Task instructions: For the listing below, output exactly the lines from the line with "- The vjs-container" up to and including the line with "mobile devices (#10)", and no other lines.

Provided data:

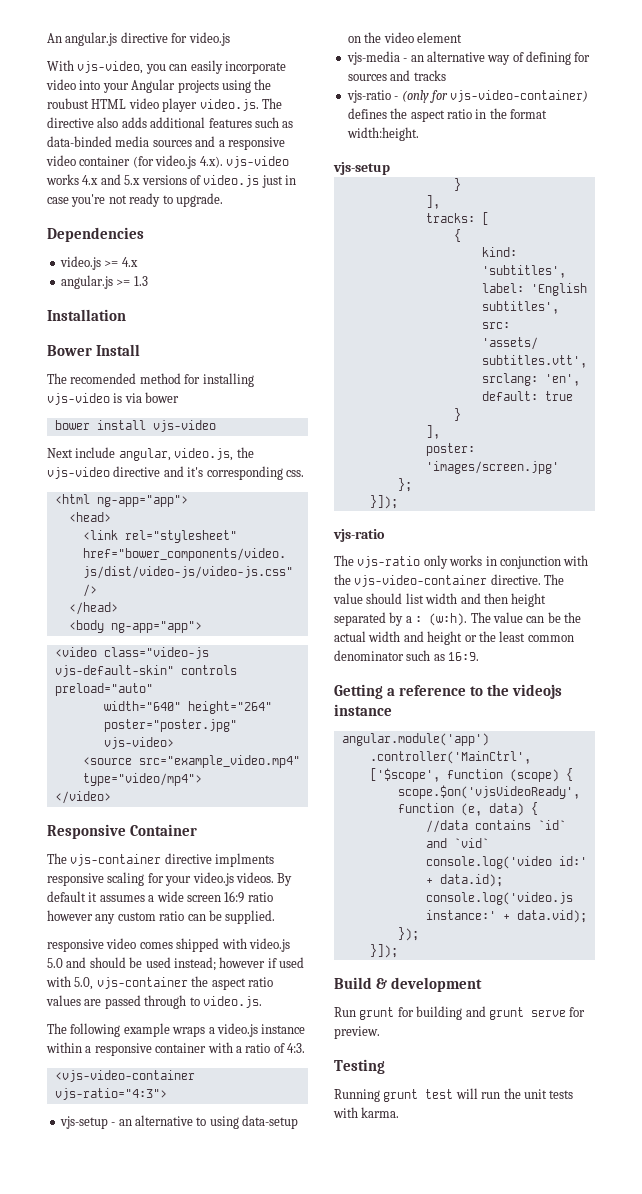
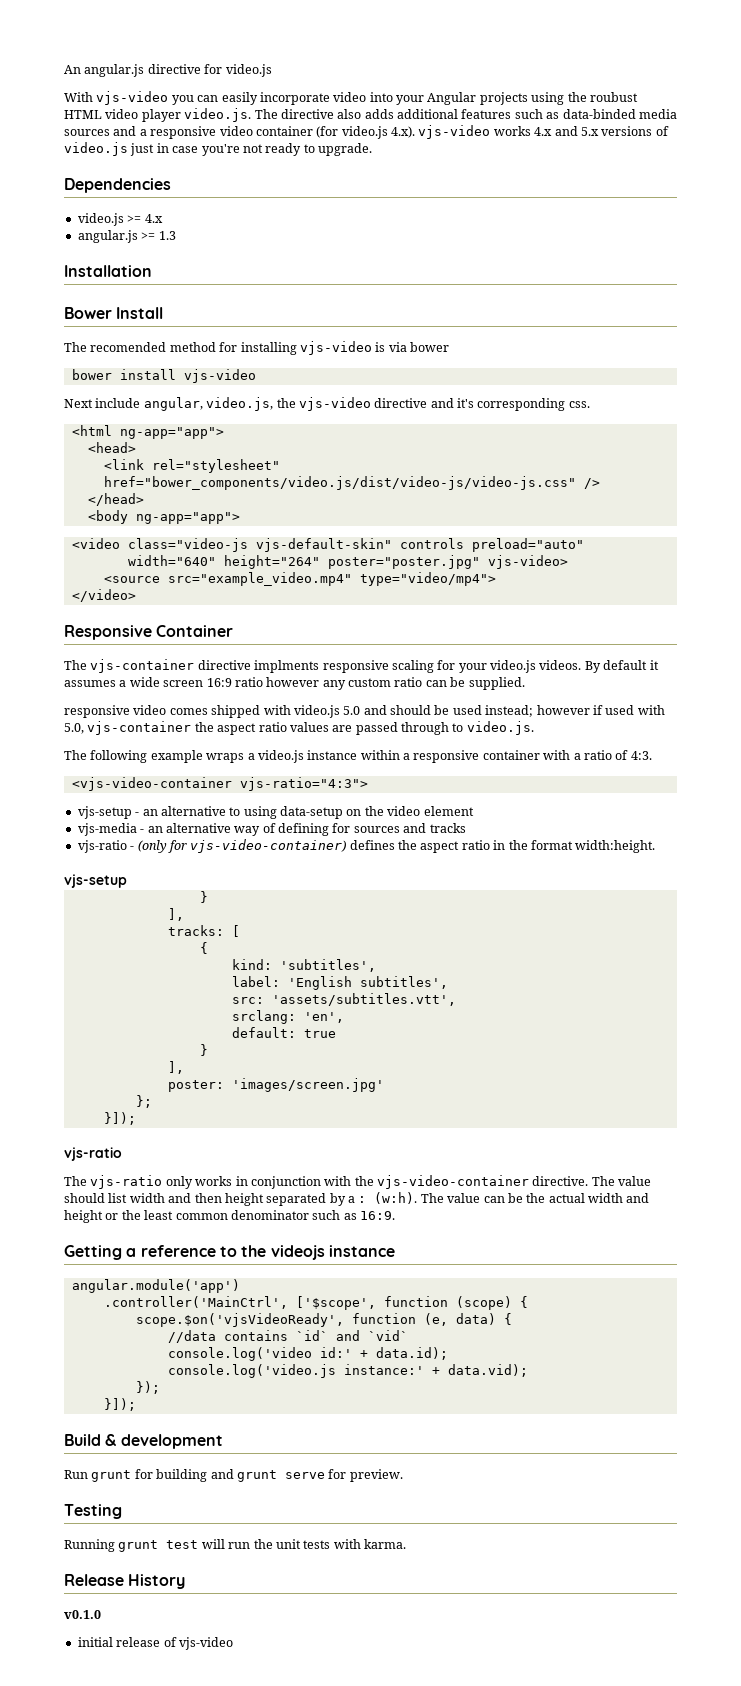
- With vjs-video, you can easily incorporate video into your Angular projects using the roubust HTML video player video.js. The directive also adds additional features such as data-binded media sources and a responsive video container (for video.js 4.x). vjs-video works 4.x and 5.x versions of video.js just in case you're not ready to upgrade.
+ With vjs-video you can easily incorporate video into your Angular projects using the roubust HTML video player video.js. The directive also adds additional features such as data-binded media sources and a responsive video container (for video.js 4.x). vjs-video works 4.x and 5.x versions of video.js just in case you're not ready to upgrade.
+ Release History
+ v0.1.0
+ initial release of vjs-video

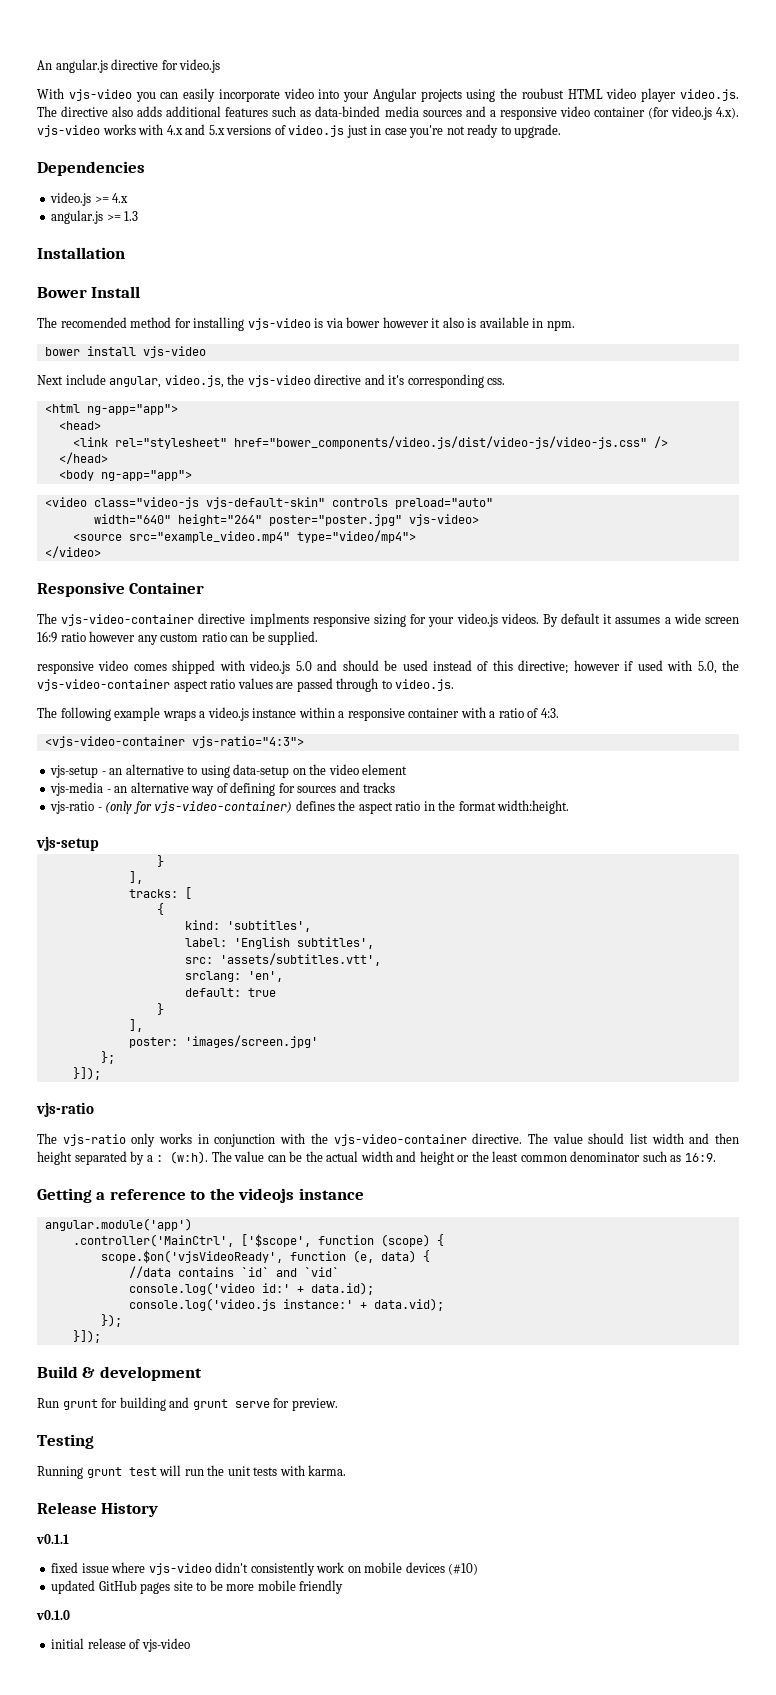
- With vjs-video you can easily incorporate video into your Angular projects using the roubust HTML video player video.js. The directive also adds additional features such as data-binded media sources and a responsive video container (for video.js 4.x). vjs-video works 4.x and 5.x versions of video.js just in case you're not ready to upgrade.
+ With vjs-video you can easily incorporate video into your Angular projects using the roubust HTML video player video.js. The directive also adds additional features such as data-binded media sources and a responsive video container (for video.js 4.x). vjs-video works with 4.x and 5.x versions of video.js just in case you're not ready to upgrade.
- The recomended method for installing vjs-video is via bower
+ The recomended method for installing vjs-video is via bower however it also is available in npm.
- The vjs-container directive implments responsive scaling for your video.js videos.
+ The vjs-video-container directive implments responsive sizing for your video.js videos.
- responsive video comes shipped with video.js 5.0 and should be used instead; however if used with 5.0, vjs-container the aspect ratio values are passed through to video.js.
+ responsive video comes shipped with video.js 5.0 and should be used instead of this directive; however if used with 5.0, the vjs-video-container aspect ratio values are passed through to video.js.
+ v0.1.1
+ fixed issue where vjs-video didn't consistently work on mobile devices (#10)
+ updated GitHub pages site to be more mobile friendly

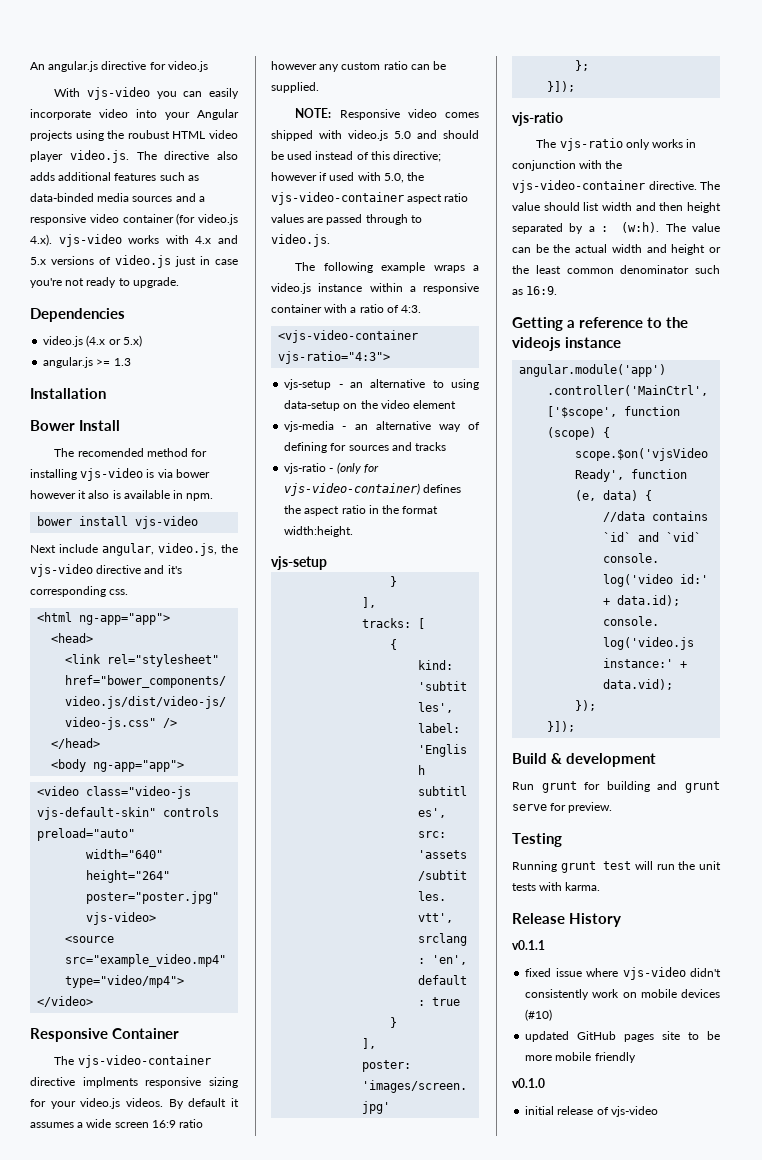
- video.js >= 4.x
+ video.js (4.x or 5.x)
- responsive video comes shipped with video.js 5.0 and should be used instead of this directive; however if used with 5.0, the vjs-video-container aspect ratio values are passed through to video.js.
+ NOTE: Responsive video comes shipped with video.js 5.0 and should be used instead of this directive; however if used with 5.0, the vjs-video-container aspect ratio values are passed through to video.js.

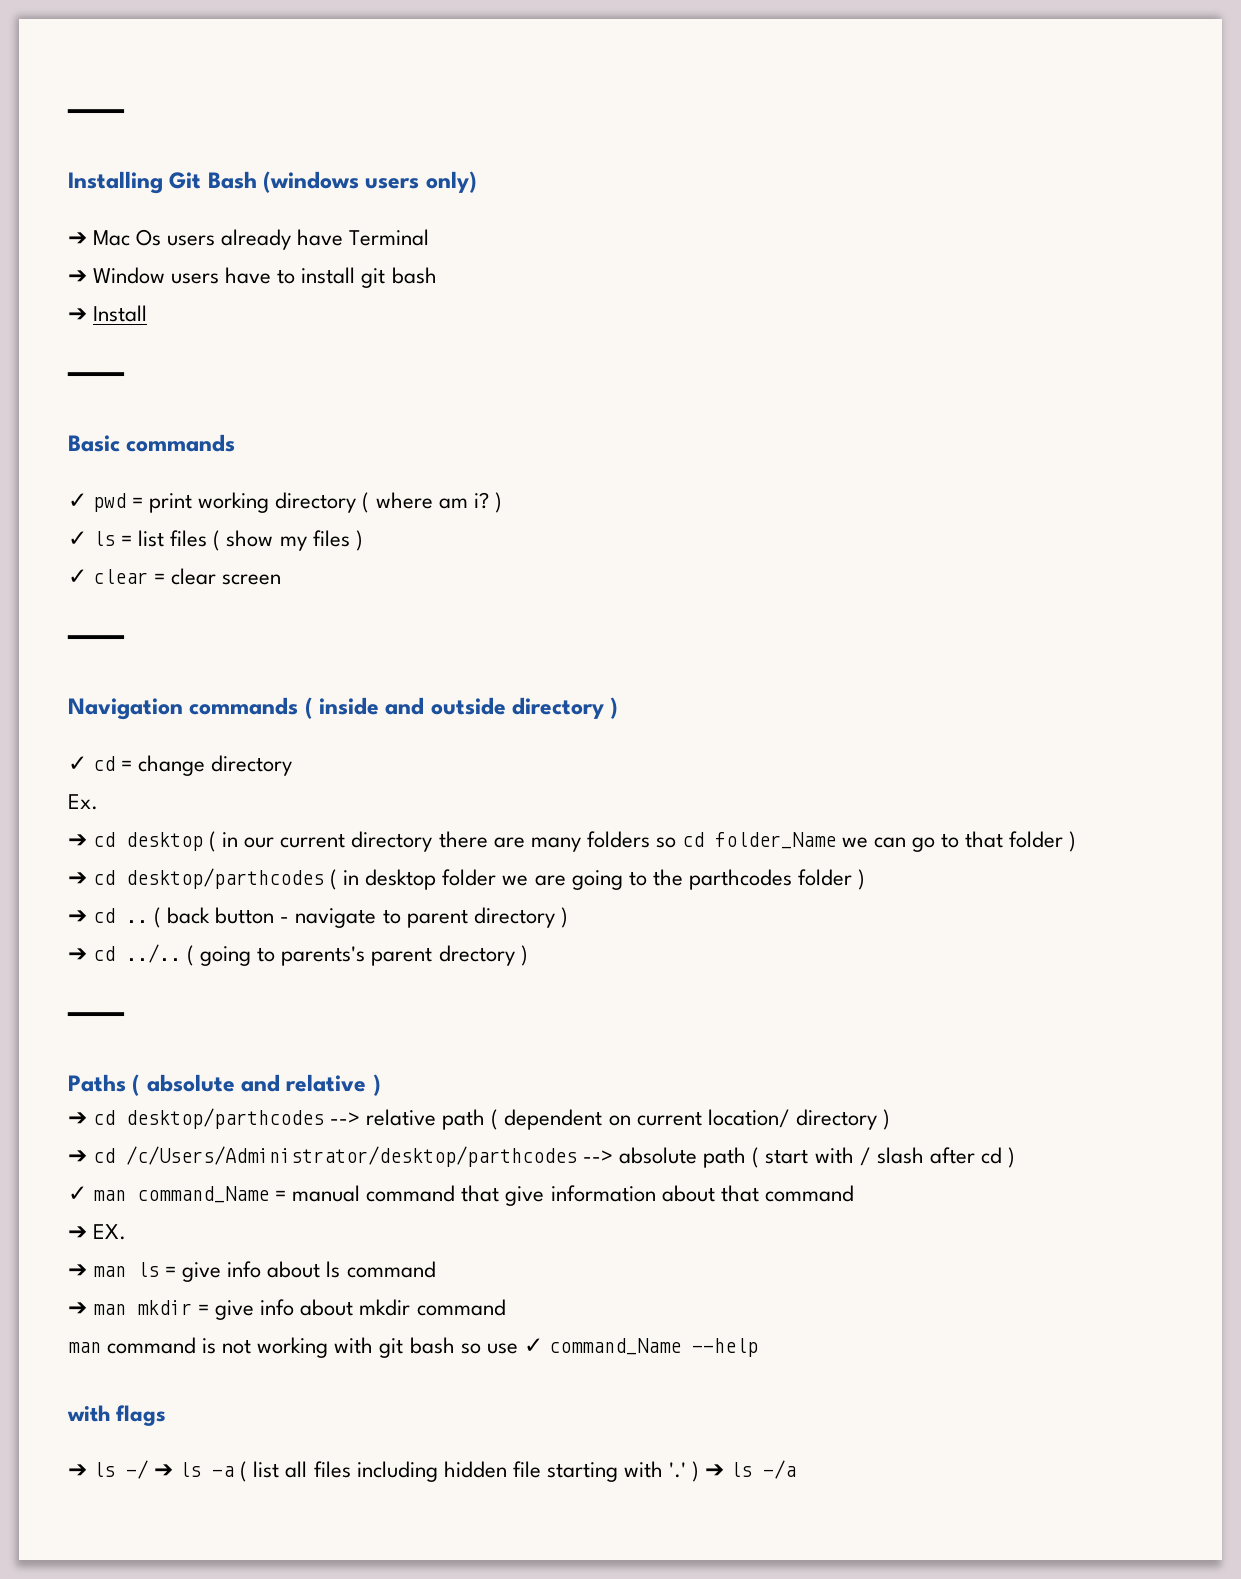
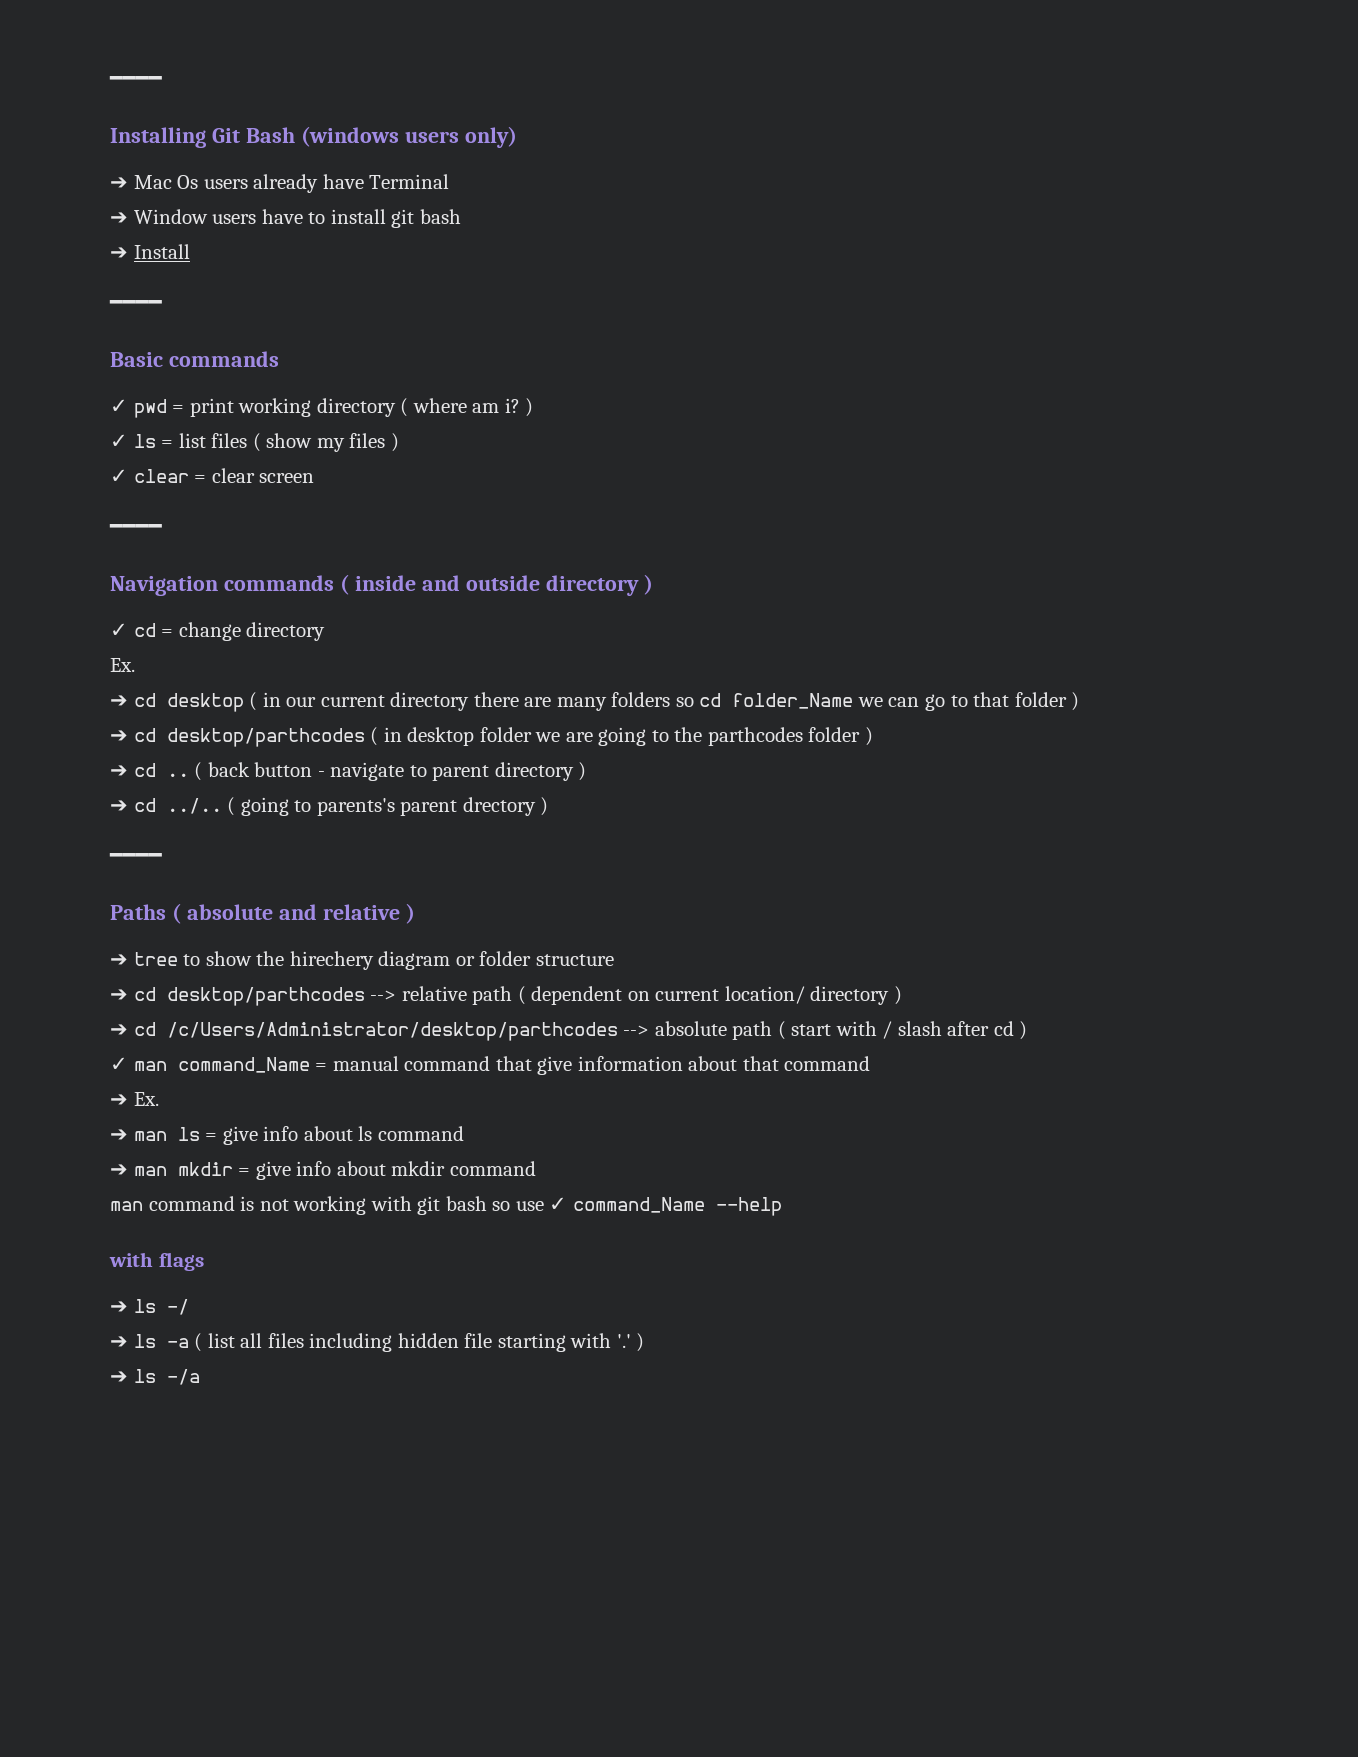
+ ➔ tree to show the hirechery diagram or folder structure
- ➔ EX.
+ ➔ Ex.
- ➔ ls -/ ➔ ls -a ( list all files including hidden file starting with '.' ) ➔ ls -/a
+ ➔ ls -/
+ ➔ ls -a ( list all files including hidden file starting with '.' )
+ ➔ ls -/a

Task answer:
- The vjs-container directive implments responsive scaling for your video.js videos.
+ The vjs-video-container directive implments responsive sizing for your video.js videos.
- responsive video comes shipped with video.js 5.0 and should be used instead; however if used with 5.0, vjs-container the aspect ratio values are passed through to video.js.
+ responsive video comes shipped with video.js 5.0 and should be used instead of this directive; however if used with 5.0, the vjs-video-container aspect ratio values are passed through to video.js.
+ v0.1.1
+ fixed issue where vjs-video didn't consistently work on mobile devices (#10)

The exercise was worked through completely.